Non abbassiamo la guardia – ha detto -, siamo ancora in fase di allerta, con alcuni allarmi rossi, rispetto ad esempio al livello del Tagliamento, in crescita, e un vigile del fuoco disperso, di cui si continuano le ricerche, ma se possiamo affermare di aver retto l’urto dell’ondata di maltempo è sicuramente grazie alla precisione dei modelli matematici previsionali e alle opere messe in cantiere nel 2010 con uno stanziamento di oltre due miliardi di euro, come ad esempio i bacini di laminazione di Caldogno, Montebello e Muson a Riese”.

I bacini di laminazione sono aree normalmente vuote e persino fruibili dal punto di vista ambientale, turistico, agricolo o per altro. Nei casi in cui il fiume arriva al limite di esondazione queste aree vengono allagate, per alcune ore, tenendo dunque a bada il livello del corso d’acqua ingrossato dal maltempo.

Maltempo in Veneto: il punto dell’assessore Bottacin

258 gli interventi dei Vigili del Fuoco, quasi 900 i volontari di Protezione civile impegnati: questi i numeri dell’attività dall’Unità di crisi, coordinata dall’assessore Bottacin su delega del Presidente Zaia.

“A causa dell’abbondante acqua caduta – ha spiegato l’assessore – si sono verificati smottamenti, frane, colate detritiche, distribuite nella fascia prealpina delle province di Verona, Vicenza, Treviso. La fascia costiera, interessata da venti forti che hanno superato i 130 chilometri orari, è stata interessata da mareggiate intense, in particolare a Caorle e Jesolo.

Si è trattato di una tempesta perfetta – ha aggiunto Zaia -: lo scirocco ha innalzato la marea e non ha consentito al mare di ricevere l’acqua dei fiume, gonfiati dall’elevata piovosità registrata nelle ultime ore. Ci attendiamo una breve tregua per le prossime ore, ma tra sabato pomeriggio e domenica mattina è prevista una nuova perturbazione, seppur di entità più contenuta rispetto alla precedente”.

Dall’altro lato della barricata del Consiglio regionale, sul tema è intervenuta la capogruppo del Partito Democratico in Consiglio regionale del Veneto Vanessa Camani.

“Seguiamo con forte apprensione l’evolversi degli eventi legati a questa ondata di maltempo che sta sferzando duramente i territori del Veneto. A nome del gruppo dei consiglieri regionali del Partito Democratico esprimo la vicinanza alle popolazioni colpite e il massimo sostegno agli enti e ai soccorritori che in queste ore sono impegnati nella messa in campo degli interventi necessari.
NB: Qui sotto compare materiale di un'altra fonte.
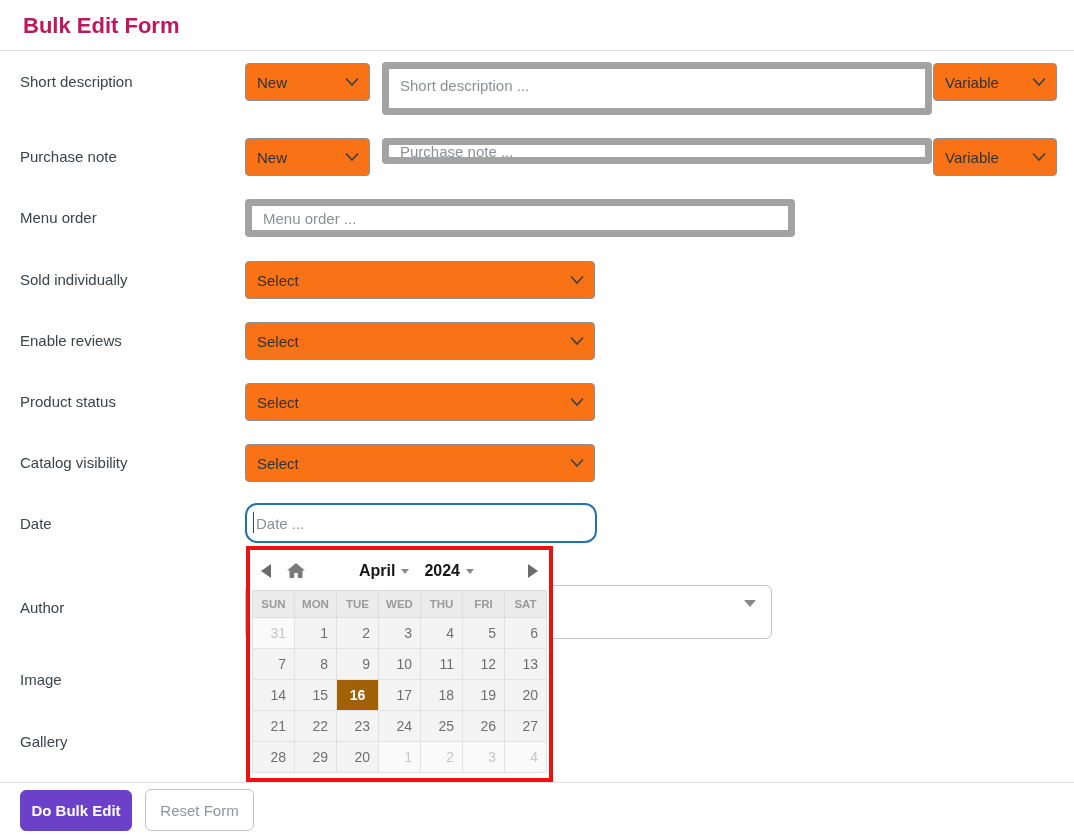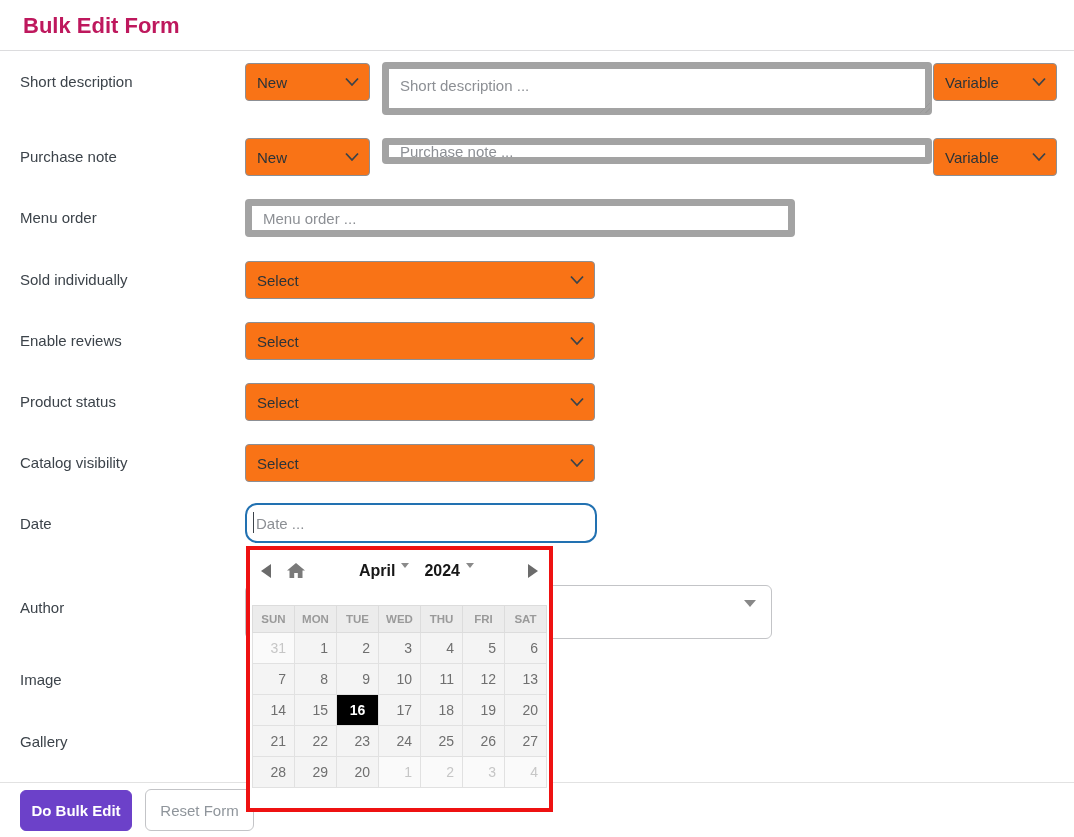--- a/index.html
+++ b/index.html
@@ -81,38 +81,38 @@
   .calendar {
     position: absolute; left: 246px; top: 546px; width: 307px;
     background: #fff; border: 4px solid #ee1111;
     padding: 2px 1px 4px; z-index: 10;
   }
   .cal-header { display: flex; align-items: center; height: 37px; padding: 0 10px; }
   .tri-left  { width:0; height:0; border-top:7px solid transparent; border-bottom:7px solid transparent; border-right:10px solid #6b6b6b; cursor:pointer; }
   .tri-right { width:0; height:0; border-top:7px solid transparent; border-bottom:7px solid transparent; border-left:10px solid #6b6b6b; cursor:pointer; }
   .home-btn { margin-left: 16px; line-height: 0; cursor: pointer; }
   .monthyear { margin: 0 auto; display: flex; align-items: center; gap: 15px; }
-  .my-item { display: flex; cursor: pointer; }
+  .my-item { display: flex; align-items: center; cursor: pointer; }
   .my-item .label { font-size: 16px; font-weight: 700; color: #171717; }
   .my-item .dd {
     margin-left: 6px; width: 0; height: 0;
     border-left: 4px solid transparent; border-right: 4px solid transparent;
     border-top: 5px solid #8a8a8a; position: relative; top: 1px;
   }
-  .cal-table { border-collapse: collapse; table-layout: fixed; margin: 16px auto; }
+  .cal-table { border-collapse: collapse; table-layout: fixed; margin: 1px auto; }
   .cal-table th {
     width: 42px; height: 27px; background: #ececec; border: 1px solid #dcdcdc;
     font-size: 11.5px; font-weight: 700; color: #9a9a9a; text-align: center;
   }
   .cal-table td {
     width: 42px; height: 31px; background: #f4f4f4; border: 1px solid #e1e1e1;
     font-size: 14px; color: #6f6f6f; text-align: right; padding-right: 8px; cursor: pointer;
   }
   .cal-table td.muted { color: #c6c6c6; background: #fafafa; }
-  .cal-table td.selected { background: #000000; color: #fff; font-weight: 700; text-align: center; padding-right: 0; }
+  .cal-table td.selected { background: #a16207; color: #fff; font-weight: 700; text-align: center; padding-right: 0; }
 
   .btn {
     position: absolute; border-radius: 6px; font-size: 15px;
     font-family: "Liberation Sans", sans-serif; cursor: pointer;
   }
   .btn-primary {
     left: 20px; top: 790px; width: 112px; height: 41px;
     background: #6c41c9; border: 1px solid #6c41c9; color: #fff; font-weight: 700;
   }
   .btn-secondary {

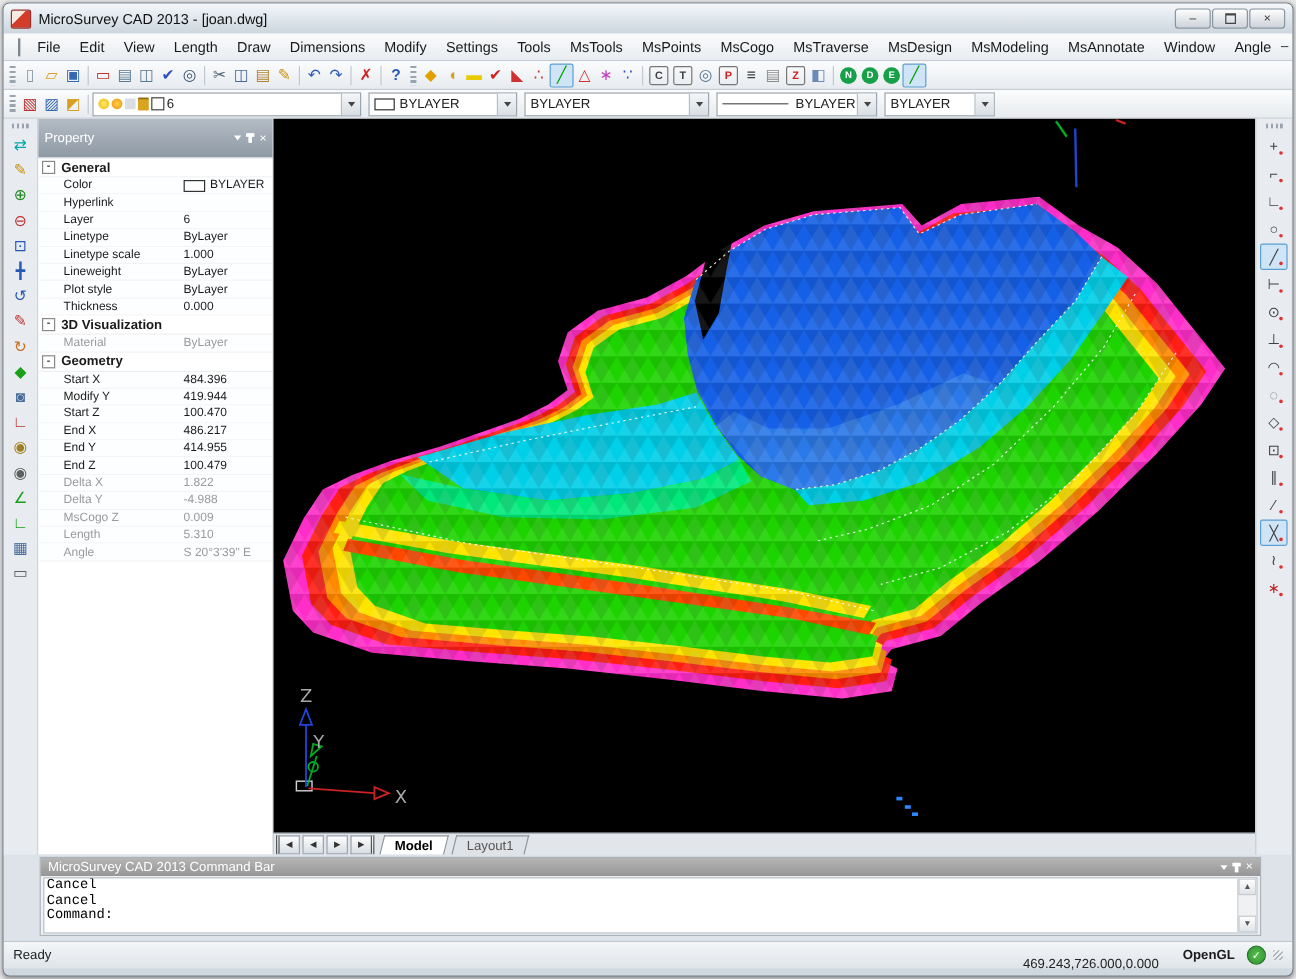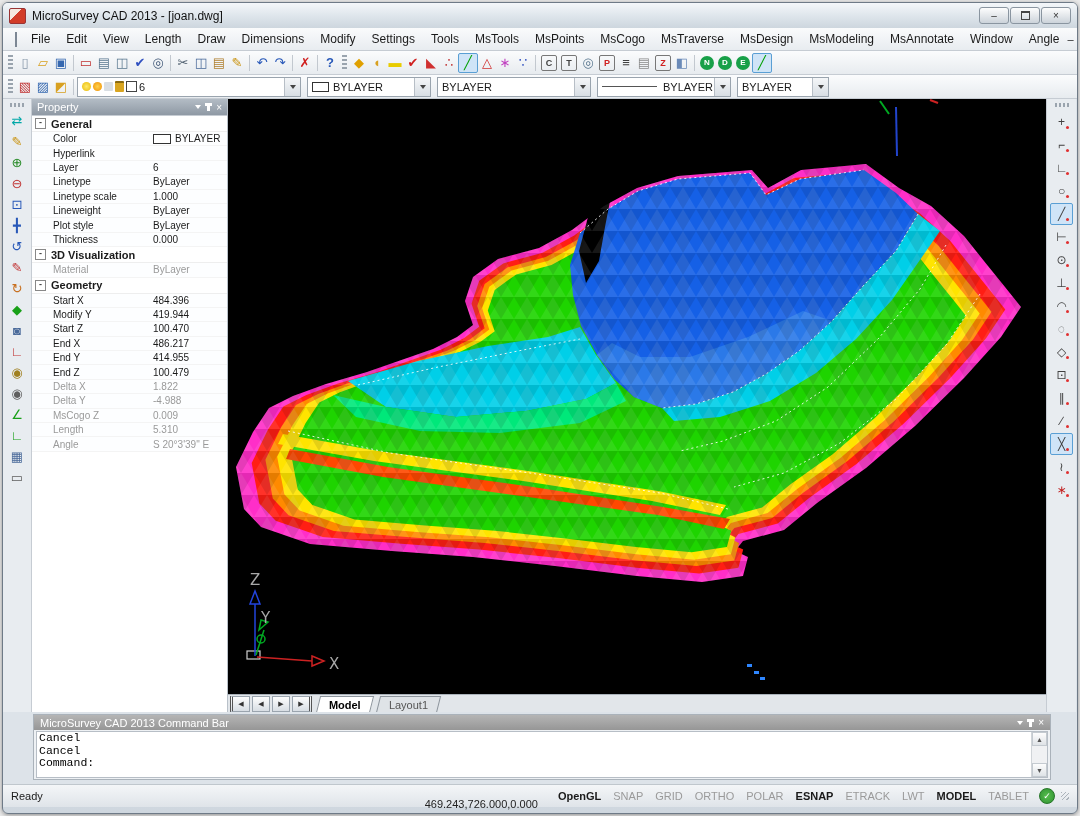--- a/index.html
+++ b/index.html
@@ -63,21 +63,21 @@
   .right-strip{position:absolute;left:1043px;top:0;width:29px;height:100%;background:#e8ecf0;
     border-left:1px solid #c6ccd3;display:flex;flex-direction:column;align-items:center;padding-top:2px;}
   .snap-i{width:21px;height:20px;margin:1px 0;display:flex;align-items:center;justify-content:center;
     font-size:12px;position:relative;border:1px solid transparent;border-radius:2px;}
   .snap-i::after{content:"";position:absolute;right:3px;bottom:3px;width:3px;height:3px;border-radius:50%;
     background:#e03030;}
   .snap-i.active{background:#cfe4f7;border-color:#5a9fd4;}
   
   .prop-panel{position:absolute;left:29px;top:0;width:195px;height:100%;background:#f2f4f6;
     border-right:2px solid #b9c1c9;display:flex;flex-direction:column;}
-  .pp-title{height:16px;background:linear-gradient(#b3bcc5,#8f99a4);color:#fff;font-size:11px;
+  .pp-title{height:32px;background:linear-gradient(#b3bcc5,#8f99a4);color:#fff;font-size:11px;
     display:flex;align-items:center;padding:0 5px;}
   .pp-ticons{margin-left:auto;display:flex;gap:6px;align-items:center;color:#fff;font-size:10px;}
   .pin-ico{width:3px;height:8px;background:#fff;position:relative;display:inline-block;}
   .pin-ico::before{content:"";position:absolute;top:0;left:-2px;width:7px;height:3px;background:#fff;}
   .pp-selector{display:flex;align-items:center;padding:5px 4px 4px 6px;gap:5px;}
   .pp-combo{flex:1;height:18px;background:#fff;border:1px solid #9aa4ae;display:flex;align-items:center;
     padding-left:4px;font-size:11px;}
   .pp-more{width:20px;height:18px;border:1px solid #9aa4ae;border-radius:2px;
     background:linear-gradient(#fdfdfd,#d8dee4);display:flex;align-items:center;justify-content:center;
     font-size:10px;}
@@ -576,28 +576,17 @@
           <span class="sarrow">▼</span>
         </div>
       </div>
     </div>
   </div>
 
   <div class="statusbar">
     <span>Ready</span>
     <span class="coords">469.243,726.000,0.000</span>
     <span class="renderer">OpenGL</span>
-    <span id="status-toggles" style="display:flex;align-items:center;">
-        <span class="sseg">SNAP</span>
-        <span class="sseg">GRID</span>
-        <span class="sseg">ORTHO</span>
-        <span class="sseg">POLAR</span>
-        <span class="sseg on">ESNAP</span>
-        <span class="sseg">ETRACK</span>
-        <span class="sseg">LWT</span>
-        <span class="sseg on">MODEL</span>
-        <span class="sseg">TABLET</span>
-      </span>
     <span class="okcheck">✓</span>
     <span class="resize-grip"></span>
   </div>
 
 </div>
 
 </body></html>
Una macchina complessa ed efficiente che richiede comunque in parallelo un lavoro istituzionale di costante attenzione e di incessante rafforzamento degli strumenti di tutela del territorio”.

“Vicinanza e sostegno alle popolazioni colpite dai nubifragi e dalle alluvioni nel mio Veneto e in Toscana – ha fatto sapere la senatrice vicentina di Italia Viva, Daniela Sbrollini -. Le notizie che arrivano sono terribili, le immagini ci lasciano sconvolti. In queste ore difficilissime dobbiamo ringraziare tutti quanti si stanno adoperando per i soccorsi: vigili del fuoco, protezione civile, volontari, personale medico. Mi stringo alle famiglia della vittima e di chi ha perso tutto. In Senato mi adopererò per non lasciare questi cittadini da soli”.